The dataset comes in form of a tab separated plain text file, and is compatible with the format used in SimLex-999  (SimLex-999: Evaluating Semantic Models with (Genuine) Similarity Estimation. 2015. Felix Hill, Roi Reichart and Anna Korhonen.) All three versions of the dataset are in the same format.

# word1: The first verb of the pair.

# word2: The second verb of the pair.

# POS: The part-of-speech tag. Note that it is 'V' for all pairs, since the dataset exclusively contains verbs. We decided to include it nevertheless to make it compatible with SimLex-999.

# score: The SimVerb-3500 similarity rating. Note that average annotator scores have been linearly mapped from the range [0,6] to the range [0,10] to match other datasets.

# relation: the lexical relation of the pair. Possible values: "SYNONYMS", "ANTONYMS", "HYPER/HYPONYMS", "COHYPONYMS", "NONE".

###############################################################################################################
# SimVerb-3500-ratings.csv

This file contains all ratings by pair. Note that it does not indicate which annotator rated which pairs.

# word1: The first verb of the pair.

# word2: The second verb of the pair.

# r1-10: Ratings in the range [0,6]. Every pair has at least 10 ratings, some pairs have more ratings.

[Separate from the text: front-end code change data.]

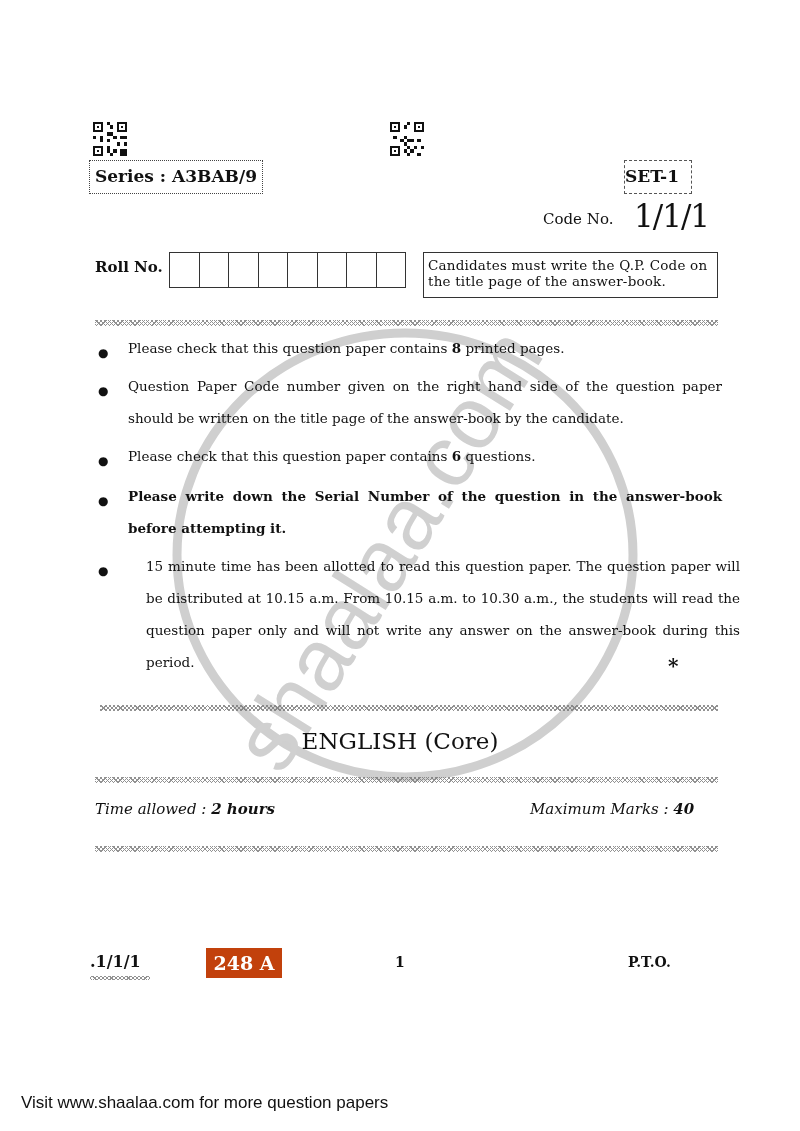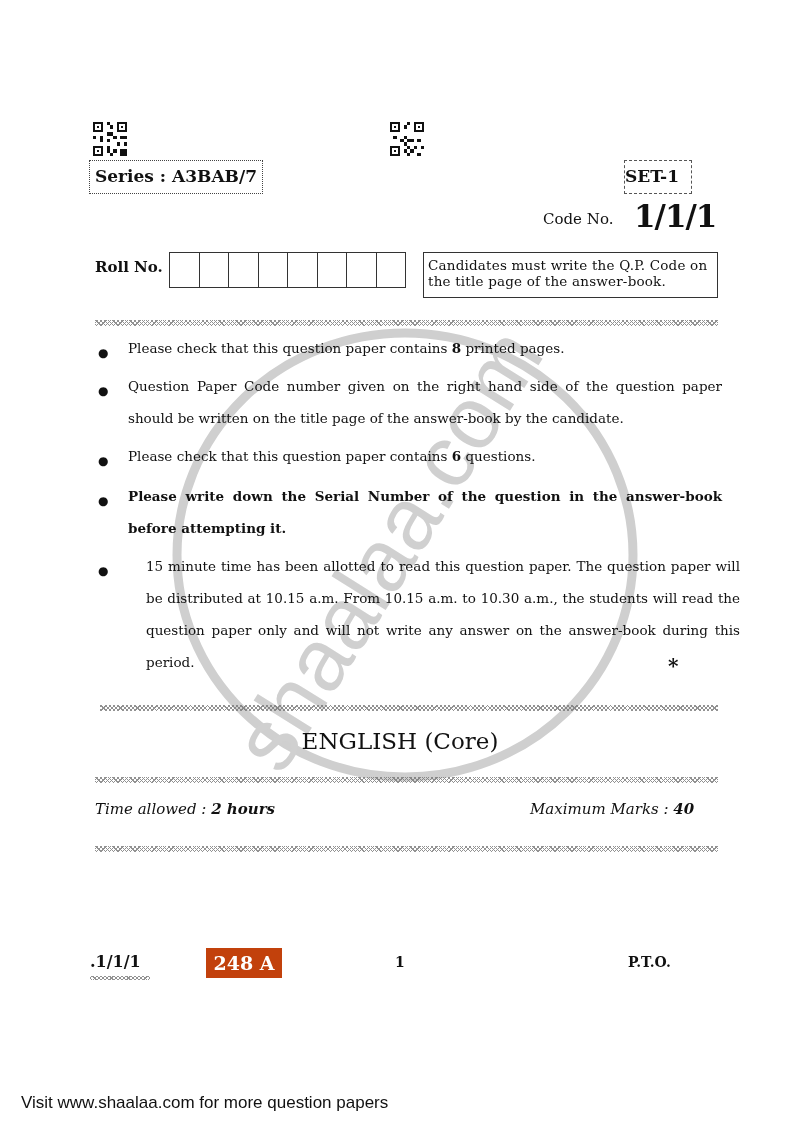--- a/index.html
+++ b/index.html
@@ -135,7 +135,7 @@
   </svg>
 </div>
 
-<div class="abs series-box">Series : A3BAB/7</div>
+<div class="abs series-box">Series : A3BAB/9</div>
 <div class="abs set-box">SET-1</div>
 <div class="abs code-label">Code No.</div>
 <div class="abs code-value">1/1/1</div>

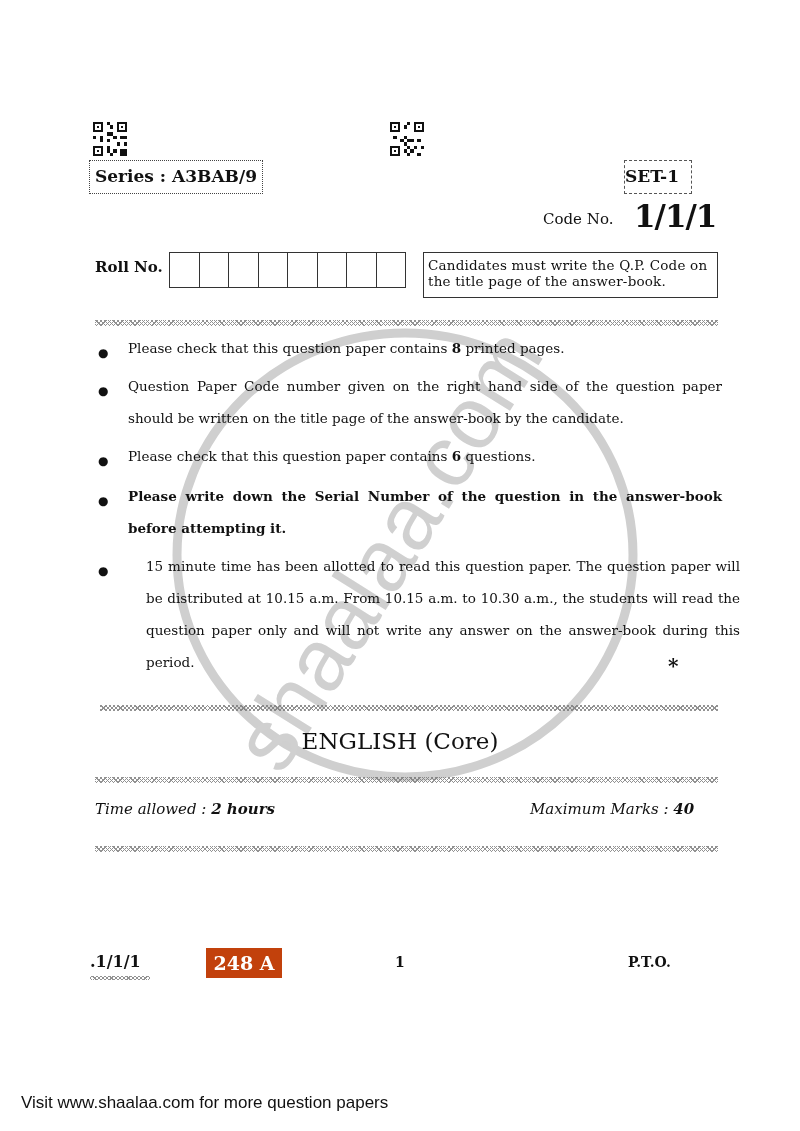--- a/index.html
+++ b/index.html
@@ -24,7 +24,7 @@
     font-weight: bold; font-size: 17px; line-height: 31px; text-align: left;
   }
   .code-label { left: 543px; top: 210px; font-weight: normal; font-size: 15px; }
-  .code-value { left: 634px; top: 198px; font-weight: bold; font-size: 31px; letter-spacing: -1px; }
+  .code-value { left: 634px; top: 198px; font-weight: normal; font-size: 31px; letter-spacing: -1px; }
 
   .roll-label { left: 95px; top: 258px; font-weight: bold; font-size: 15px; }
   .roll-grid { left: 169px; top: 252px; display: flex; border: 1.5px solid #333; }

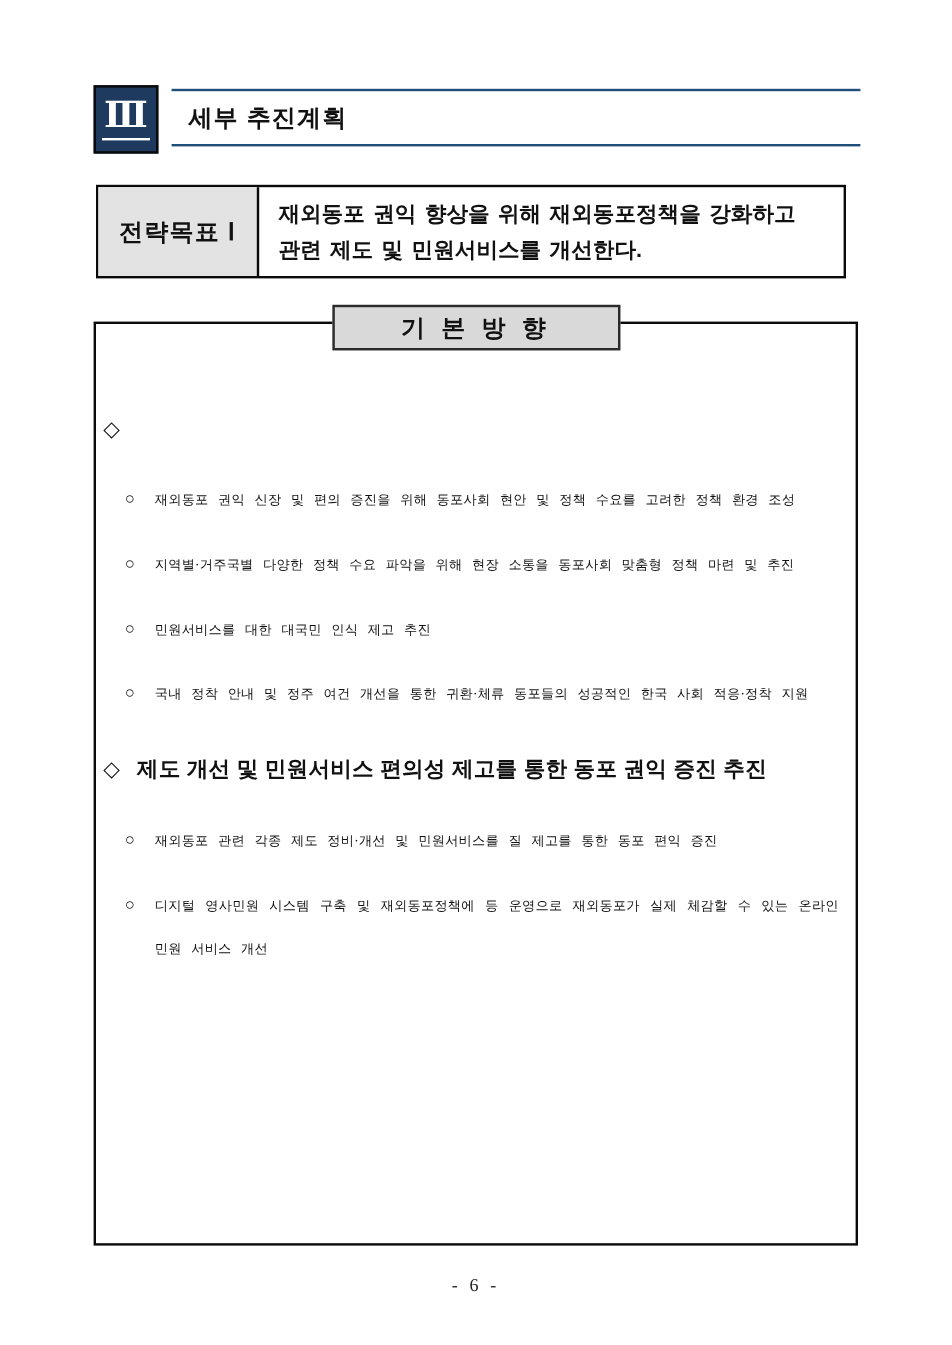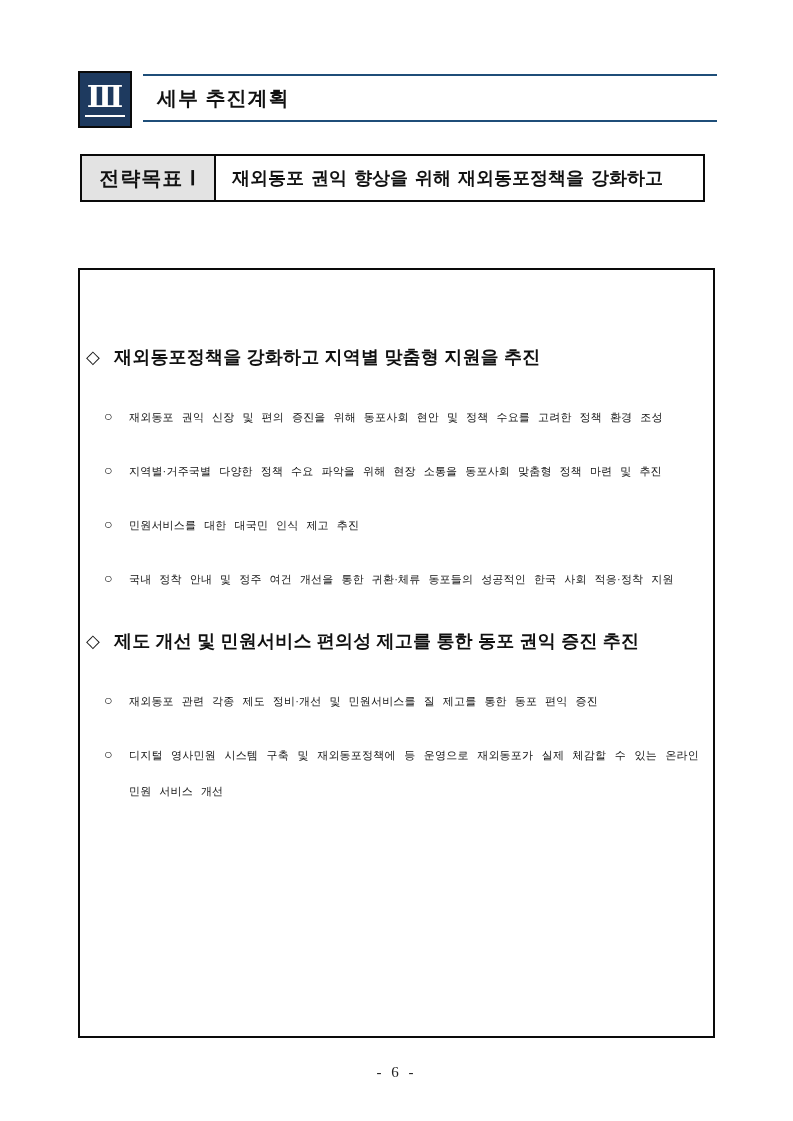--- a/index.html
+++ b/index.html
@@ -189,6 +189,7 @@
   <div class="strategy-label">전략목표 Ⅰ</div>
   <div class="strategy-text">
     <div>재외동포 권익 향상을 위해 재외동포정책을 강화하고</div>
+    <div>관련 제도 및 민원서비스를 개선한다.</div>
   </div>
 </div>
 

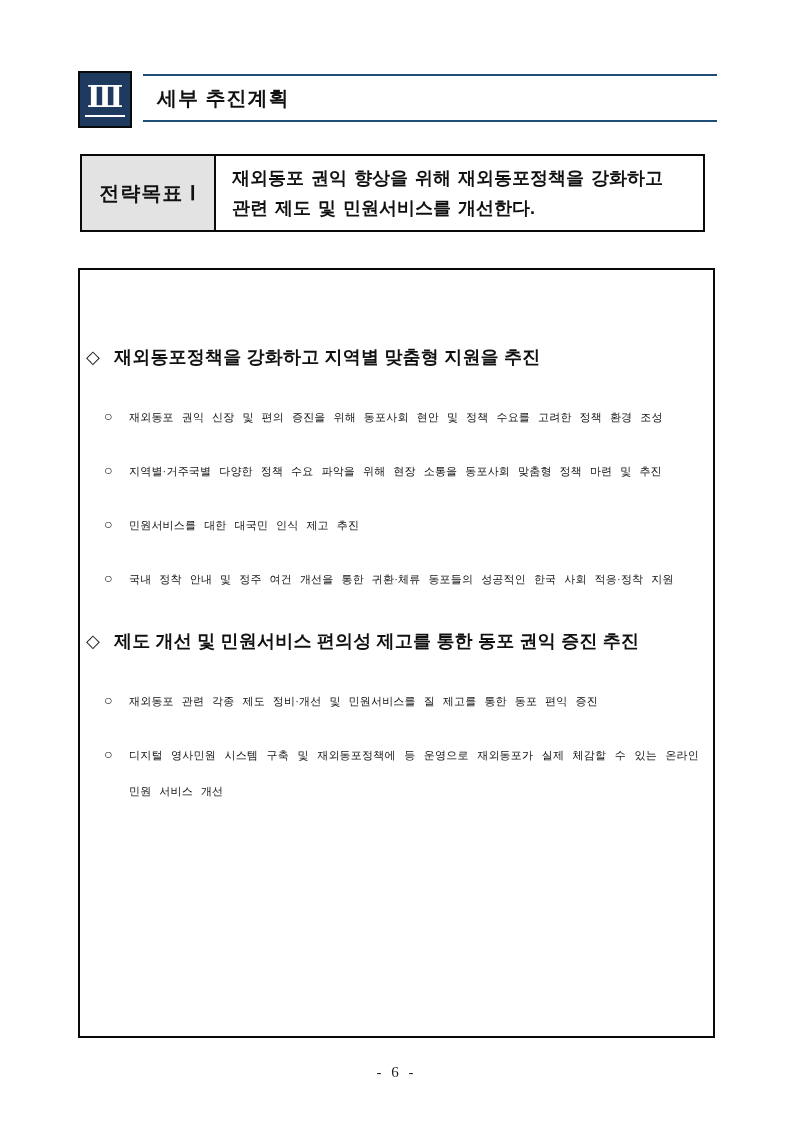--- a/index.html
+++ b/index.html
@@ -194,6 +194,7 @@
 </div>
 
 <div class="basic-wrap">
+  <div class="basic-tab">기 본 방 향</div>
   <div class="basic-content">
 
     <div class="diamond-heading">

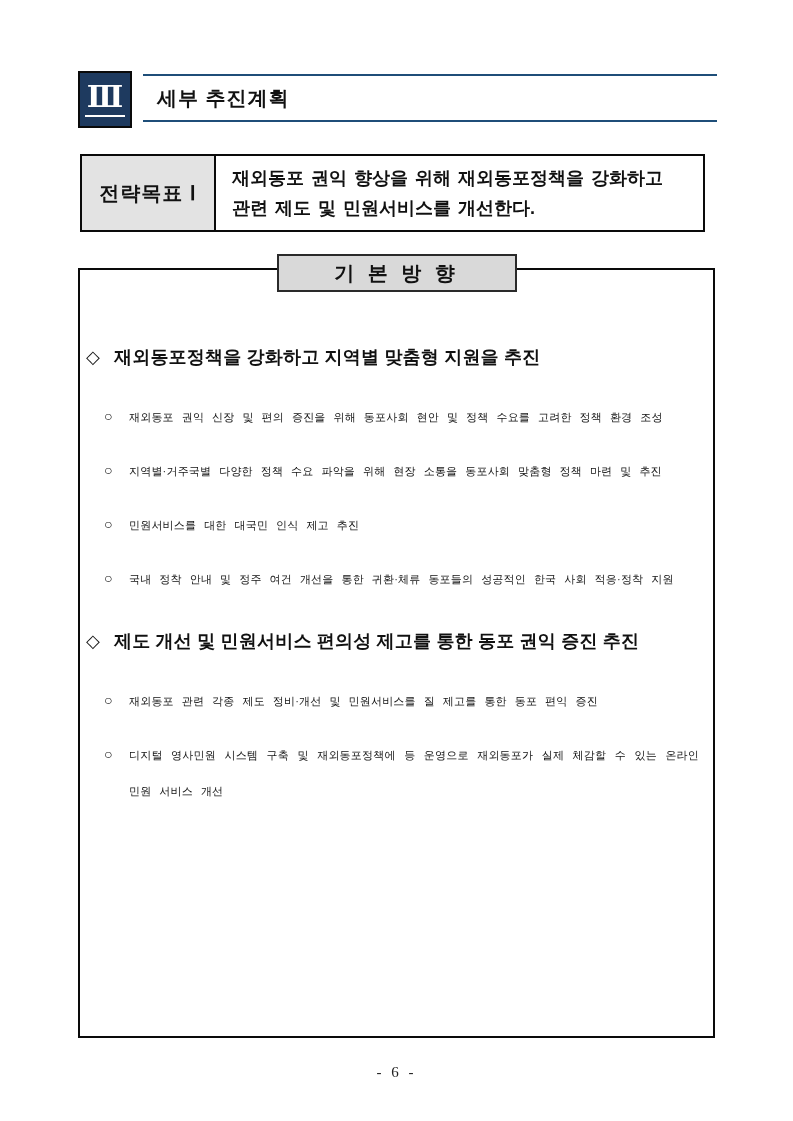--- a/index.html
+++ b/index.html
@@ -199,7 +199,6 @@
 
     <div class="diamond-heading">
       <span class="d-marker">◇</span>
-      <span class="d-text">재외동포정책을 강화하고 지역별 맞춤형 지원을 추진</span>
     </div>
 
     <div class="bullet">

###############################################################################################################
# SimVerb-3520-annotator-ratings.csv

This file contains a matrix of ratings per annotator. Rows are pairs, columns are annotators.
Ratings are '-1' in case an annotator has not rated a pair, and in the range [0,6] otherwise.
Note this file contains 3520 verb pairs - the additional 20 pairs are the consistency set, rated by all participants.

###############################################################################################################
# SimVerb-3500-stats.txt

This file contains additional statistics per verb lemma regarding frequency (extracted from BNC) and VerbNet class membership.

# COUNTER: Numbers the lemma in the file, goes from 1-827; all verb lemmas were sorted alphabetically.

# VBLEMMA: Verb lemma.

# VBCLASS: The list of classes (delimited by ;) to which the particular verb lemma belongs (can be more than 1, N/A if they don't belong to any class). There are 101 Levin-style classes as in VerbNet.

# BNCFREQ: Absolute frequency in the BNC corpus.

# BNCRNKW: Absolute ranking of verb lemma given all lemmas and their frequencies from the BNC corpus.

# BNCRNKV: Absolute ranking of verb lemma given only verb lemmas and their frequencies from the BNC corpus.

# SIMRNKV: Relative ranking of verb lemma using only the set of 827 verb lemmas from our pool of verb types (values: 1-827).

# BNCQRTV: The quartile to which the verb lemma belongs given the set of all verb lemmas and their frequencies from the BNC corpus.